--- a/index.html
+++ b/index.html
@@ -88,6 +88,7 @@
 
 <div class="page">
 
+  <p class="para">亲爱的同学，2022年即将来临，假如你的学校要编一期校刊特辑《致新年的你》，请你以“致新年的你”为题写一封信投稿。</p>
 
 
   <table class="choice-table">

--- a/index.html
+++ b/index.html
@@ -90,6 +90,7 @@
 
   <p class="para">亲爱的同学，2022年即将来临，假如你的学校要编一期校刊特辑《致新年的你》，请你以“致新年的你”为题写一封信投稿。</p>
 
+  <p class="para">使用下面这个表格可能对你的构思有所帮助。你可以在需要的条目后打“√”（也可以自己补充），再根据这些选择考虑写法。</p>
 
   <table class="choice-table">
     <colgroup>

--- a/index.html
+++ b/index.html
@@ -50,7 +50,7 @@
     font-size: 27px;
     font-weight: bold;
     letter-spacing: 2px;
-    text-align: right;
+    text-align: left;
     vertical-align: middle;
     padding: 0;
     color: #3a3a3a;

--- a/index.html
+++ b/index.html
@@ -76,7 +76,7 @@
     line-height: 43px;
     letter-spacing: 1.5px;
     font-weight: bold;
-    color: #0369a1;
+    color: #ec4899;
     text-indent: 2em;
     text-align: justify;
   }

§ **TASK TO COMPLETE**
The records above should be repeated exactly. Print them all.

§ **EXERCISE ANSWER**
--- a/index.html
+++ b/index.html
@@ -88,6 +88,7 @@
 
 <div class="page">
 
+  <p class="para">亲爱的同学，2022年即将来临，假如你的学校要编一期校刊特辑《致新年的你》，请你以“致新年的你”为题写一封信投稿。</p>
 
 
   <table class="choice-table">

--- a/index.html
+++ b/index.html
@@ -90,6 +90,7 @@
 
   <p class="para">亲爱的同学，2022年即将来临，假如你的学校要编一期校刊特辑《致新年的你》，请你以“致新年的你”为题写一封信投稿。</p>
 
+  <p class="para">使用下面这个表格可能对你的构思有所帮助。你可以在需要的条目后打“√”（也可以自己补充），再根据这些选择考虑写法。</p>
 
   <table class="choice-table">
     <colgroup>

--- a/index.html
+++ b/index.html
@@ -50,7 +50,7 @@
     font-size: 27px;
     font-weight: bold;
     letter-spacing: 2px;
-    text-align: right;
+    text-align: left;
     vertical-align: middle;
     padding: 0;
     color: #3a3a3a;

--- a/index.html
+++ b/index.html
@@ -76,7 +76,7 @@
     line-height: 43px;
     letter-spacing: 1.5px;
     font-weight: bold;
-    color: #0369a1;
+    color: #ec4899;
     text-indent: 2em;
     text-align: justify;
   }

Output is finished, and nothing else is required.